Figure 3, top, shows the duration for which the rats could hold themselves on the rotating rod during the first, second, and third trials of the rotarod experiment. In the 1-G rats, this duration increased significantly with each trial; however, this improvement did not occur in the 2-G or Unload rats. All of the 2-G rats could remain on the rod when the rod was static; however, they could not walk on the rod once the rod started to rotate. Hence, the 2-G rats remained on the rod for an extremely short duration (2 ± 1 s in all three trials). This duration did not increase after unloading of gravity for 1 wk. We believe that the inability to walk on the rotating rod was not due to muscle weakness, as there was no difference in grip strength among groups (Fig. 3, bottom). The rats with VL were unable to maintain their position on the rod; consequently, we did not conduct the rotarod experiment with these rats. The 2-G environment during the vestibular mature period also impaired rotarod skill (Fig. 4). However, this impairment was not permanent, but recovered by 1 wk of unloading. Furthermore, the improvement of duration with each trial was not observed in the 2W-2G rats; however, this duration was significantly increased with each trial in 2W2G-Unload rats.

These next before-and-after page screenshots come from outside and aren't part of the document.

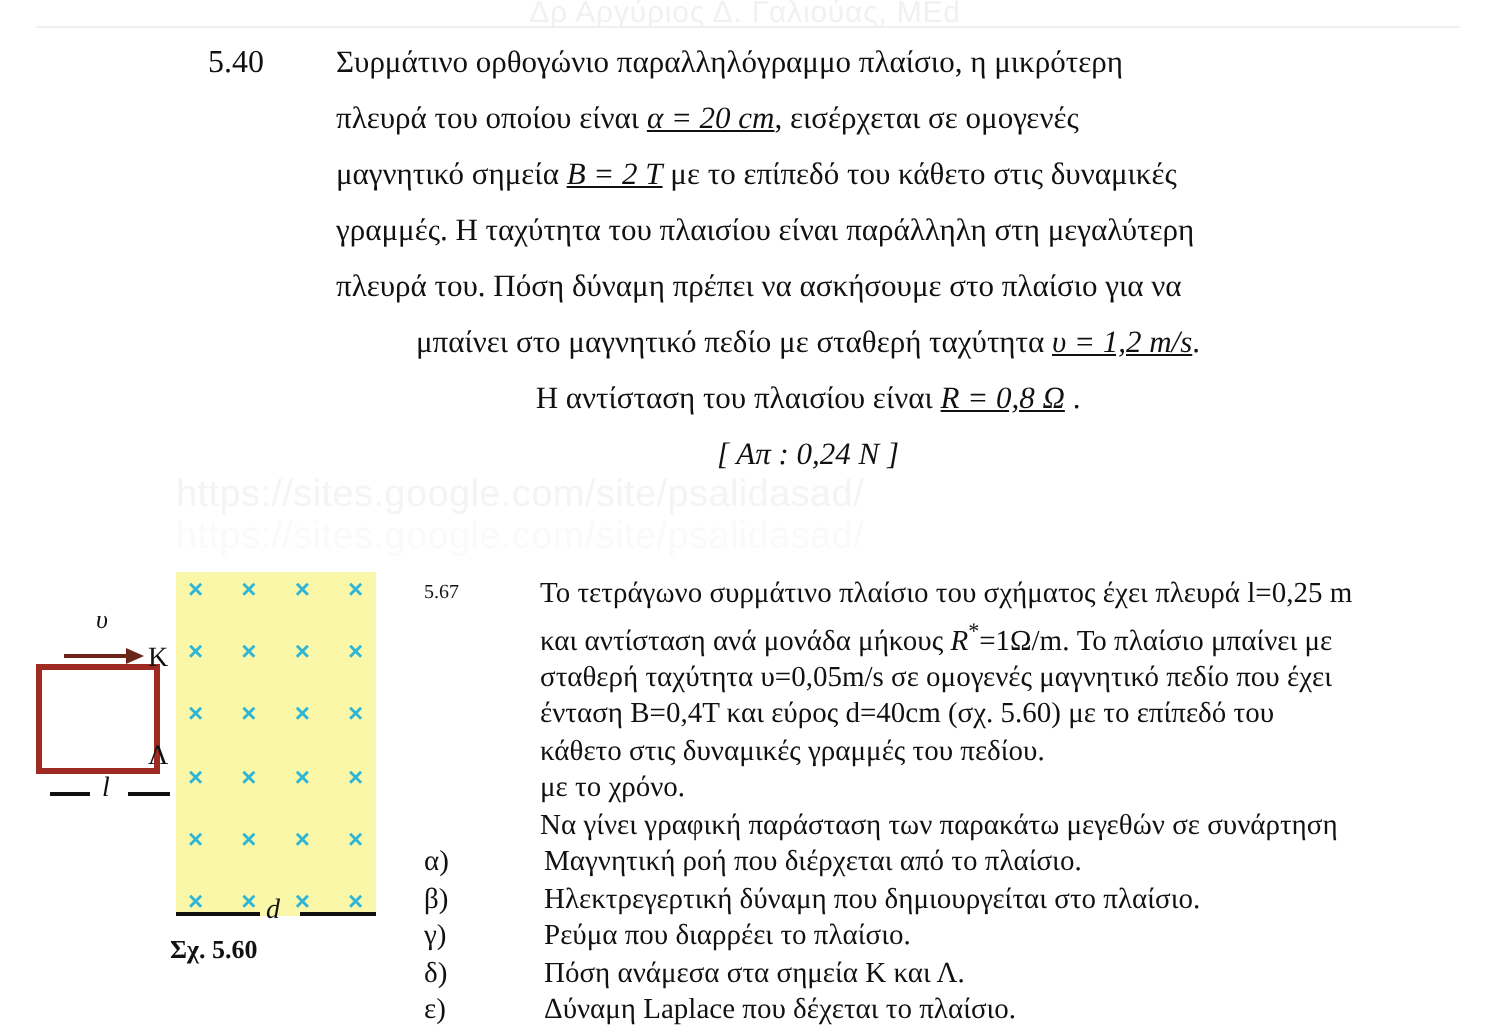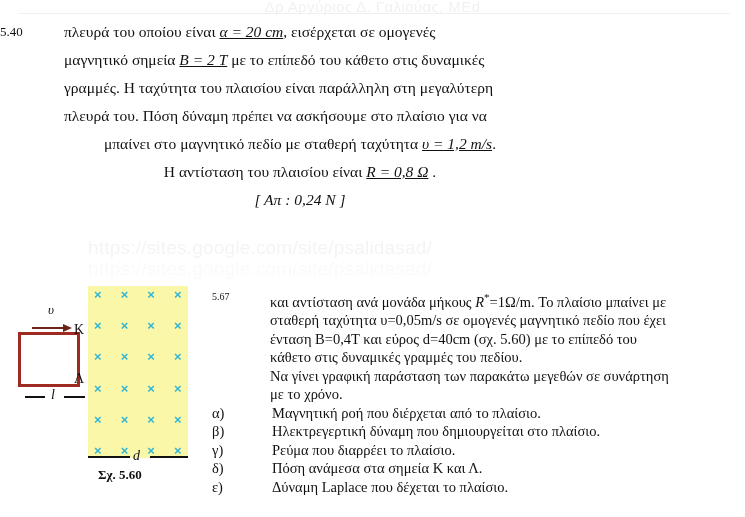--- a/index.html
+++ b/index.html
@@ -53,8 +53,9 @@
     width: 64px;
     flex: 0 0 64px;
     text-align: left;
+    padding-left: 104px;
     box-sizing: content-box;
-    font-size: 13px;
+    font-size: 16px;
     line-height: 28px;
   }
   .prob-body-540 {

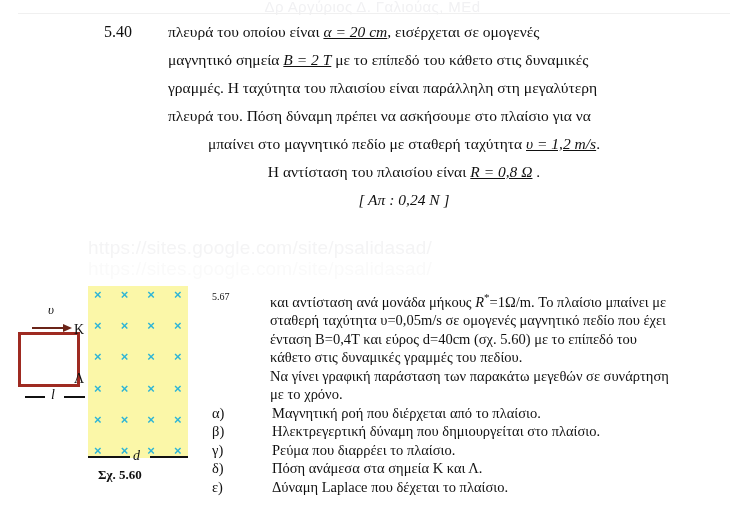--- a/index.html
+++ b/index.html
@@ -273,6 +273,7 @@
   <div class="prob-row">
     <div class="prob-num">5.40</div>
     <div class="prob-body-540">
+      <div class="para">Συρμάτινο ορθογώνιο παραλληλόγραμμο πλαίσιο, η μικρότερη</div>
       <div class="para">
         <span>πλευρά του οποίου είναι</span>
         <span class="mathi nobreak">α = 20 cm</span><span>, εισέρχεται σε ομογενές</span>

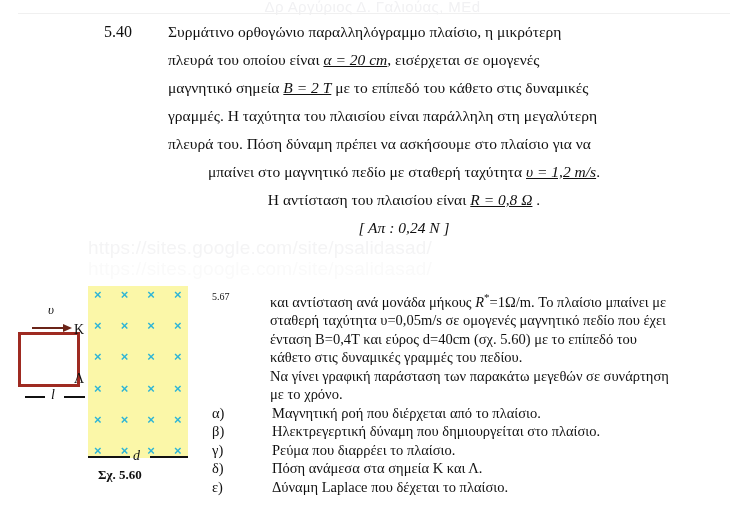--- a/index.html
+++ b/index.html
@@ -355,6 +355,7 @@
   <div class="p567-head">
     <div class="p567-num">5.67</div>
     <div class="p567-body">
+      <div>Το τετράγωνο συρμάτινο πλαίσιο του σχήματος έχει πλευρά l=0,25 m</div>
       <div><span>και αντίσταση ανά μονάδα μήκους </span><span class="mathi">R</span><sup class="ast">*</sup><span>=1Ω/m. Το πλαίσιο μπαίνει με</span></div>
       <div>σταθερή ταχύτητα υ=0,05m/s σε ομογενές μαγνητικό πεδίο που έχει</div>
       <div>ένταση B=0,4T και εύρος d=40cm (σχ. 5.60) με το επίπεδό του</div>

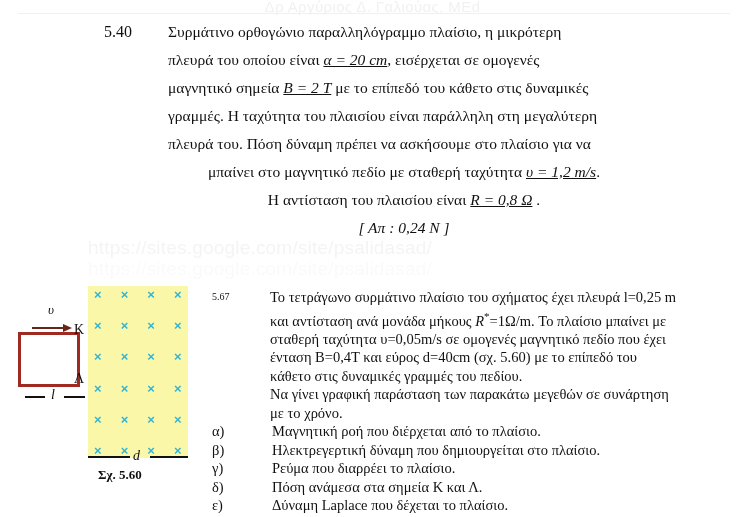--- a/index.html
+++ b/index.html
@@ -360,8 +360,8 @@
       <div>σταθερή ταχύτητα υ=0,05m/s σε ομογενές μαγνητικό πεδίο που έχει</div>
       <div>ένταση B=0,4T και εύρος d=40cm (σχ. 5.60) με το επίπεδό του</div>
       <div class="lastline">κάθετο στις δυναμικές γραμμές του πεδίου.</div>
+      <div class="lastline">με το χρόνο.</div>
       <div class="lastline">Να γίνει γραφική παράσταση των παρακάτω μεγεθών σε συνάρτηση</div>
-      <div class="lastline">με το χρόνο.</div>
     </div>
   </div>
   <div class="sublist" id="sublist">

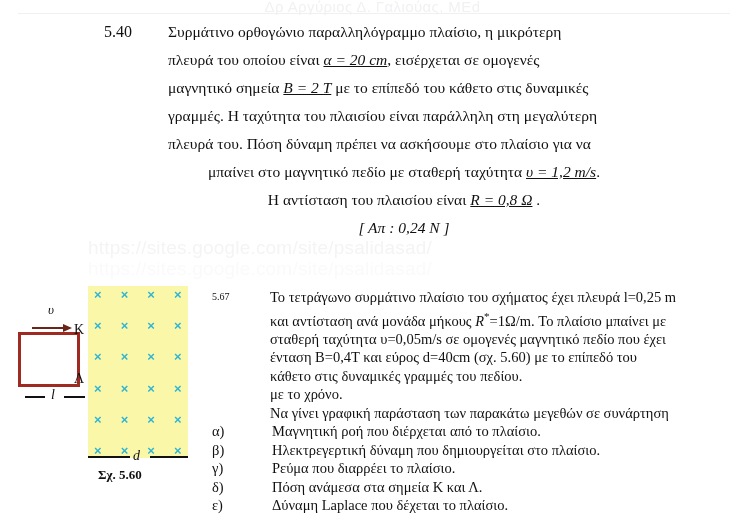--- a/index.html
+++ b/index.html
@@ -212,7 +212,7 @@
   }
   .fig-caption {
     position: absolute;
-    left: 98px;
+    left: 85px;
     top: 192px;
     font-size: 13px;
     font-weight: bold;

Figure 5 shows the typical recordings of gravity, AP, and RSNA in response to tail-nose linear acceleration in 1-G, 2-G, Unload, and VL rats. In a 1-G rat, RSNA transiently increased at the onset of acceleration, followed by a transient increase in AP. The AP increased from 111 mmHg to a peak value of 136 mmHg at 1.7 s after the onset of acceleration. At this time, RSNA was suppressed. Although the tendencies of the AP and RSNA responses in a 2-G rat, an Unload rat, and a VL rat appeared identical to those in a 1-G rat, the magnitudes of the responses were smaller in these groups.

View larger version (13K): [in this window] [in a new window]   Fig. 5. Typical recordings illustrating the arterial pressure (AP) and renal sympathetic nerve activity (RSNA) in the 1-G, 2-G, Unload, and VL rat groups in response to tail-nose acceleration.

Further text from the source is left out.